Sorry, but no. If you are on Win11 you will not be spared SOME AI. How much AI you will get remains to be seen, but you will get AI no matter the hardware, if you are using Win11.

NOTE: THIS DISCUSSION CONCERNS MACHINES THAT ARE NOT COPILOT + PCs

You see, Microsoft has fallbacks in place, in the shape of DirectML and WinML. If you (as a developer) do not want to dirty your hands, WinML is the high level interface, it uses DirectML as the backend. If you want to dirty your hands (like Microsoft will probably do, to bring AI to as many Win11 PCs as possible), DirectML is the way to go.

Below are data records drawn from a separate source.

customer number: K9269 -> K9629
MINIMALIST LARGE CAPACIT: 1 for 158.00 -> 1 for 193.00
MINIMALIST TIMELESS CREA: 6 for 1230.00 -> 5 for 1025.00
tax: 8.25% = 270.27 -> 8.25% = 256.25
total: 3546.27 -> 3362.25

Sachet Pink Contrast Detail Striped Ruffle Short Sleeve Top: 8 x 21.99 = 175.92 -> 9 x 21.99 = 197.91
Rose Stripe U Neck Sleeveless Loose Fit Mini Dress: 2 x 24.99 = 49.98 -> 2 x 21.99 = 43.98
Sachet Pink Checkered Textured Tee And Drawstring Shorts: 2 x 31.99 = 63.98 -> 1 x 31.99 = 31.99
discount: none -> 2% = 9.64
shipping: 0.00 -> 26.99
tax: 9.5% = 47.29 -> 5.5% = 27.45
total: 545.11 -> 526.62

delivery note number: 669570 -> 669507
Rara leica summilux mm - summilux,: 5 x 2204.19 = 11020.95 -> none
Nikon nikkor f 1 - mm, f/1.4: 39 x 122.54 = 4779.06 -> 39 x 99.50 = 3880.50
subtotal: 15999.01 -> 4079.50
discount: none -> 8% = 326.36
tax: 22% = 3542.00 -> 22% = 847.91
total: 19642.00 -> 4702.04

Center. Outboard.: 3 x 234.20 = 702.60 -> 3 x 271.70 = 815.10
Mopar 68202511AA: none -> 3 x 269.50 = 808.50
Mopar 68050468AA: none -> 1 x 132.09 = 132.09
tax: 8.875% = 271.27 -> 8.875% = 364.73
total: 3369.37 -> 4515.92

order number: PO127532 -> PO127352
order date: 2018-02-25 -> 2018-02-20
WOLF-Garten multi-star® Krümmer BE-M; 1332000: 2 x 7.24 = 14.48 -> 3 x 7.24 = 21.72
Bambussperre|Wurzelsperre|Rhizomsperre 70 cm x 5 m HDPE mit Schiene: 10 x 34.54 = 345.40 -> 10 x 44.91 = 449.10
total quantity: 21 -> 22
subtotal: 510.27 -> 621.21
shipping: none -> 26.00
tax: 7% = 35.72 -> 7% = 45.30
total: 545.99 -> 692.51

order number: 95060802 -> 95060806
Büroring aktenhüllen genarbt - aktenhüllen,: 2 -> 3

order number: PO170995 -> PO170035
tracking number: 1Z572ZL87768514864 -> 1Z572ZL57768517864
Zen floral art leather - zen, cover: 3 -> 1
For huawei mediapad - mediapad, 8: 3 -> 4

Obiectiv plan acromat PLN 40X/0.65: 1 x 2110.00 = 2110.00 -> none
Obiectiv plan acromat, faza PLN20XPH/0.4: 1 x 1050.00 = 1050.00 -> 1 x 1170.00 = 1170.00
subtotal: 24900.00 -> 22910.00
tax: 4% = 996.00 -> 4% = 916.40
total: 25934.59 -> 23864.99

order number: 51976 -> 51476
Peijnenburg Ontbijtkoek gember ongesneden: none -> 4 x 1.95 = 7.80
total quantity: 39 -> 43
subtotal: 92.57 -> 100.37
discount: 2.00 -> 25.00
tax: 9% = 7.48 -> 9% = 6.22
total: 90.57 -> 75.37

DirectML will use an NPU* if present (remember that DISCRETE graphic chips from nVidia, AMD and Intel, for both desktop and laptops, have NPUs in them, and some of those NPUs even clear the 40TOPS requirement), even if it is below 40TOPS, and compliment it with the (DirectX12 compatible) GPU pipeline** (or use the GPU alone if no NPU is present). Is not beyond microsoft to, eventually, expand DirectML to use AVX VNNI and AVX IFMA in the CPU as a last resort***.

So, in the future, the AI features will be rolled to more and more Win11 computers, as more optimization takes place in the OS components, with appropiate disclaimers about how those work if a 40 TOPS NPU is not available.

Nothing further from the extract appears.